The HIPAA Privacy Rule protects the individually identifiable health information of a deceased individual for 50 years following their death. During this 50-year period, the personal representative of the deceased (i.e., the person with authority to act on behalf of the deceased or their estate) can exercise certain rights under the Privacy Rule, such as authorizing the use and disclosure of the deceased's health information.
With respect to family members or other individuals involved in the deceased's healthcare or payment for care prior to their death, the HIPAA Privacy Rule permits a covered entity to disclose relevant protected health information (PHI) to these individuals, unless doing so contradicts a known prior expressed preference of the deceased individual. "Relevant PHI" refers to information that was or is pertinent to the person's involvement in the deceased's care or payment for care.
The HIPAA Privacy Rule also includes special disclosure provisions relevant to deceased individuals, which permit a covered entity to disclose a decedent's health information:
- To alert law enforcement to the death of the individual, when there is a suspicion that death resulted from criminal conduct.
- To coroners, medical examiners, and funeral directors.
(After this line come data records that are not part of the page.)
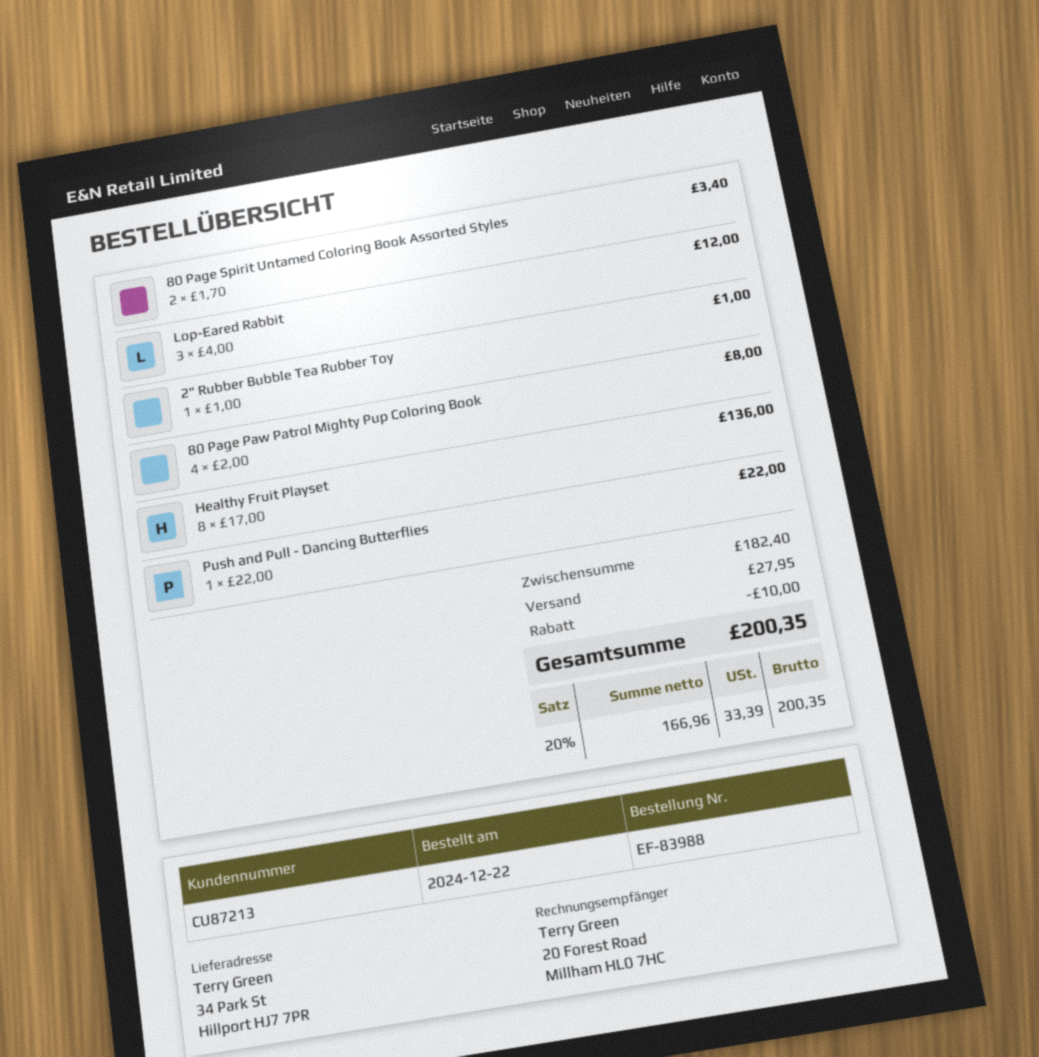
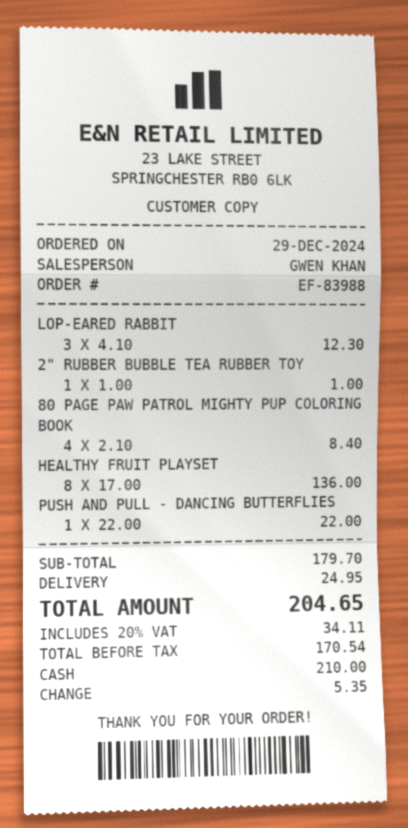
order date: 2024-12-22 -> 2024-12-29
80 Page Spirit Untamed Coloring Book Assorted Styles: 2 x 1.70 = 3.40 -> none
Lop-Eared Rabbit: 3 x 4.00 = 12.00 -> 3 x 4.10 = 12.30
80 Page Paw Patrol Mighty Pup Coloring Book: 4 x 2.00 = 8.00 -> 4 x 2.10 = 8.40
subtotal: 182.40 -> 179.70
discount: 10.00 -> none
shipping: 27.95 -> 24.95
net: 166.96 -> 170.54
tax: 20% = 33.39 -> 20% = 34.11
total: 200.35 -> 204.65

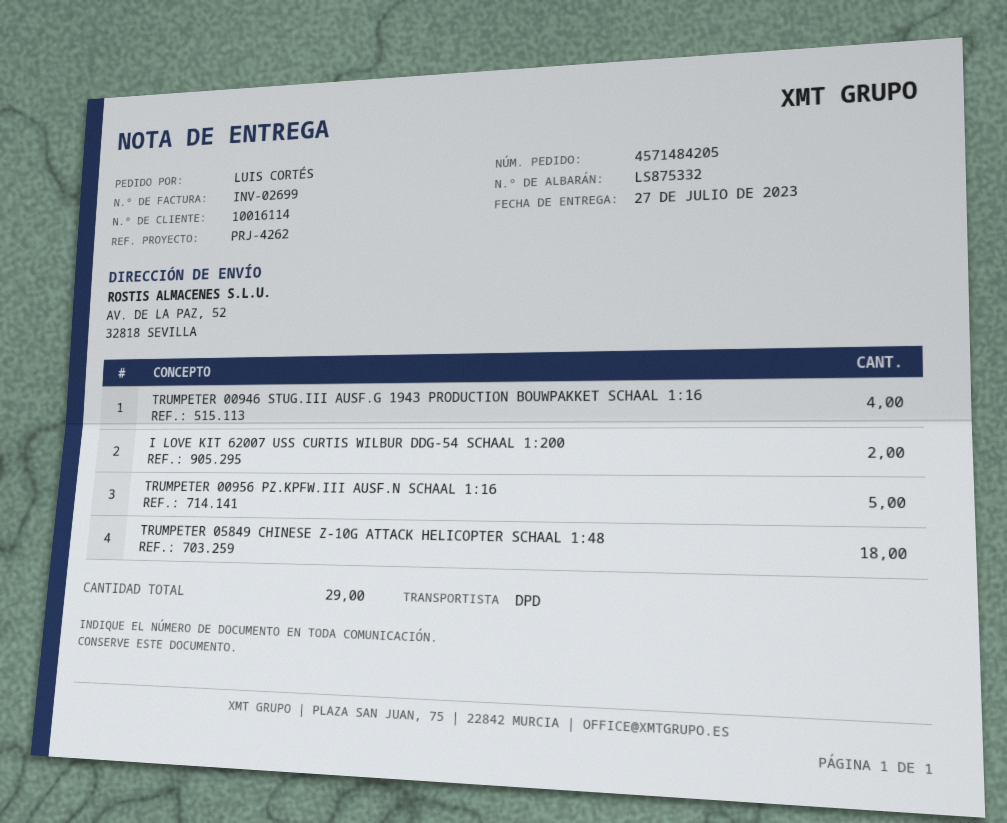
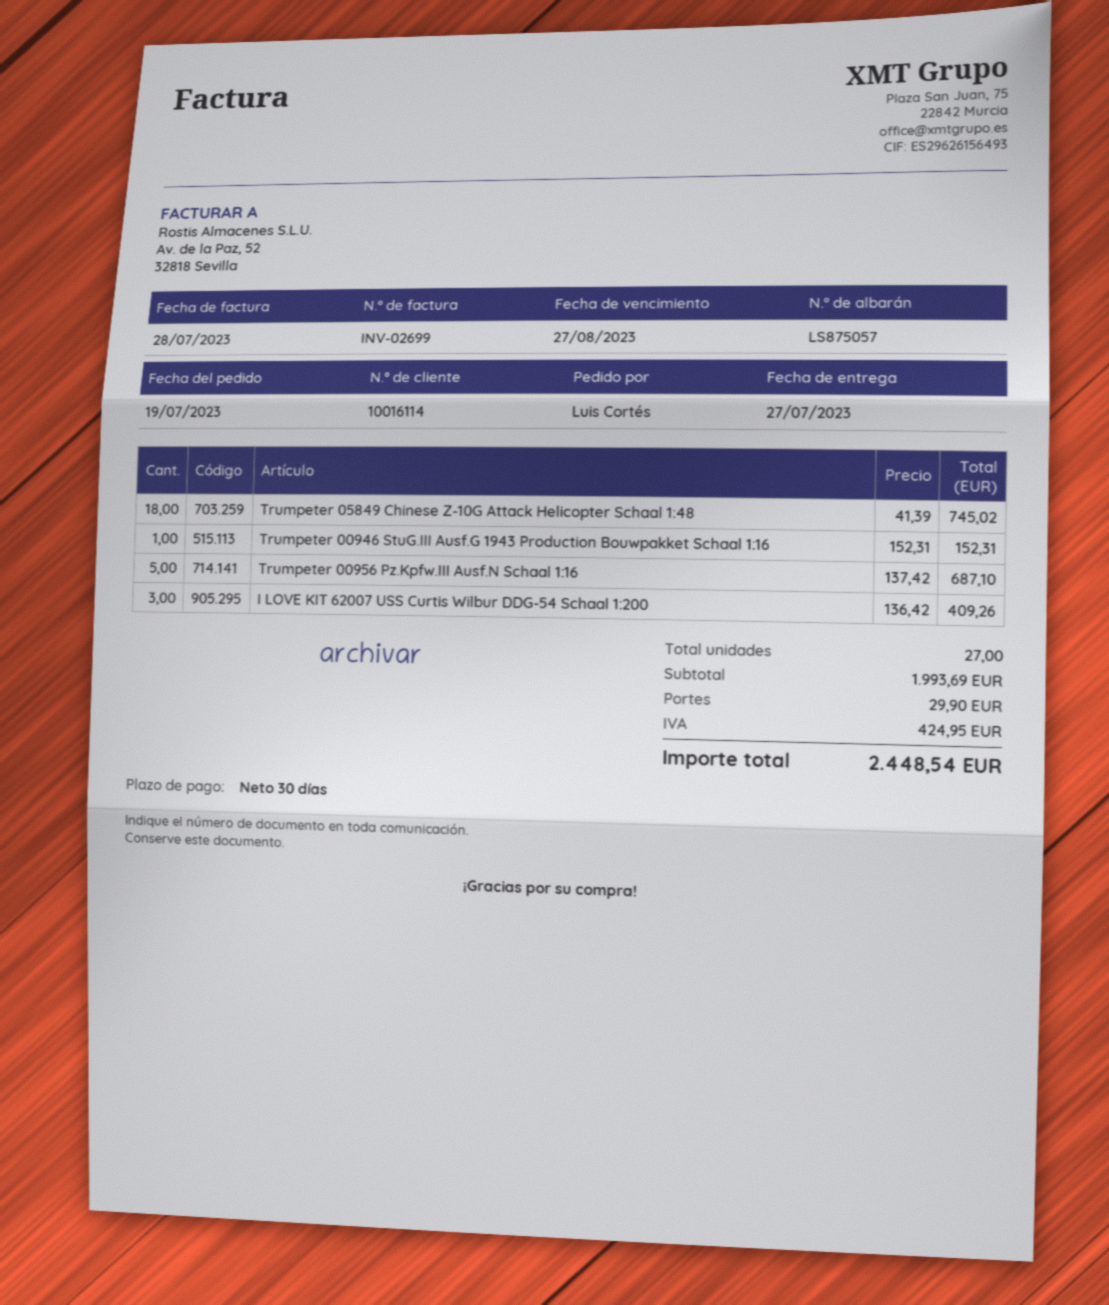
delivery note number: LS875332 -> LS875057
TRUMPETER 00946 STUG.III AUSF.G 1943 PRODUCTION BOUWPAKKET SCHAAL 1:16: 4 -> 1
I LOVE KIT 62007 USS CURTIS WILBUR DDG-54 SCHAAL 1:200: 2 -> 3
total quantity: 29 -> 27

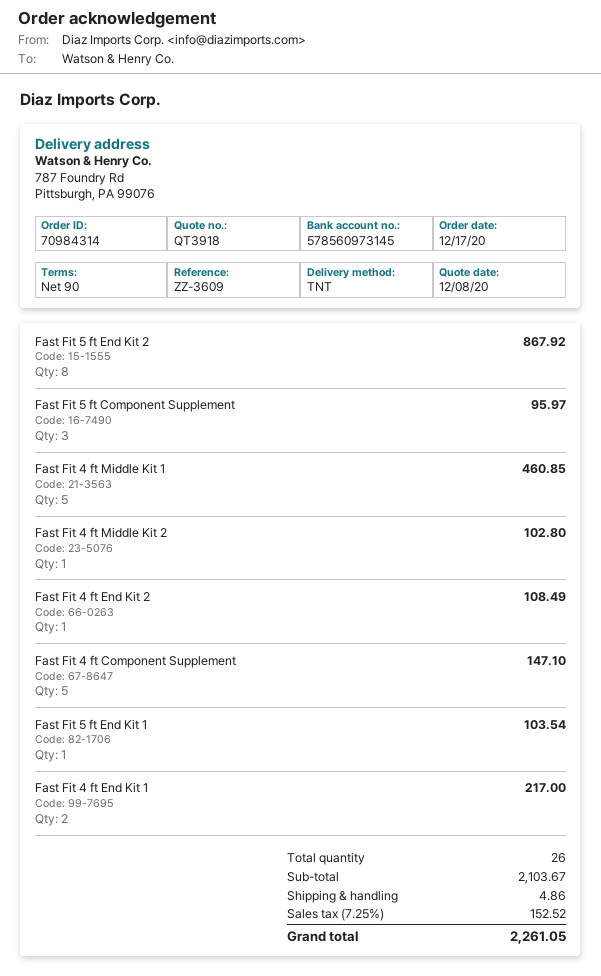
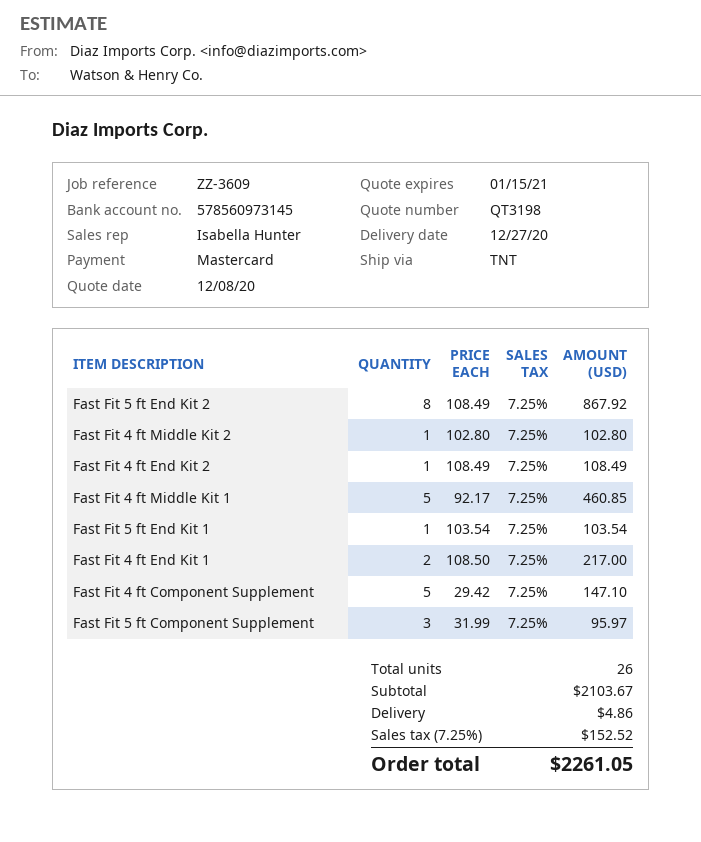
quote number: QT3918 -> QT3198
- For research that is solely on the protected health information of decedents.
- To organ procurement organizations or entities engaged in the procurement, banking, or transplantation of cadaveric organs, eyes, or tissue for organ, eye, or tissue donation and transplantation.
Additionally, for uses or disclosures of a decedent's health information not otherwise permitted by the HIPAA Privacy Rule, a covered entity must obtain written authorization from the personal representative of the deceased, who can authorize the disclosure.
Once the 50-year period has passed, the PHI is no longer considered protected health information under the HIPAA Privacy Rule, and covered entities may use or disclose the information without regard to the Rule.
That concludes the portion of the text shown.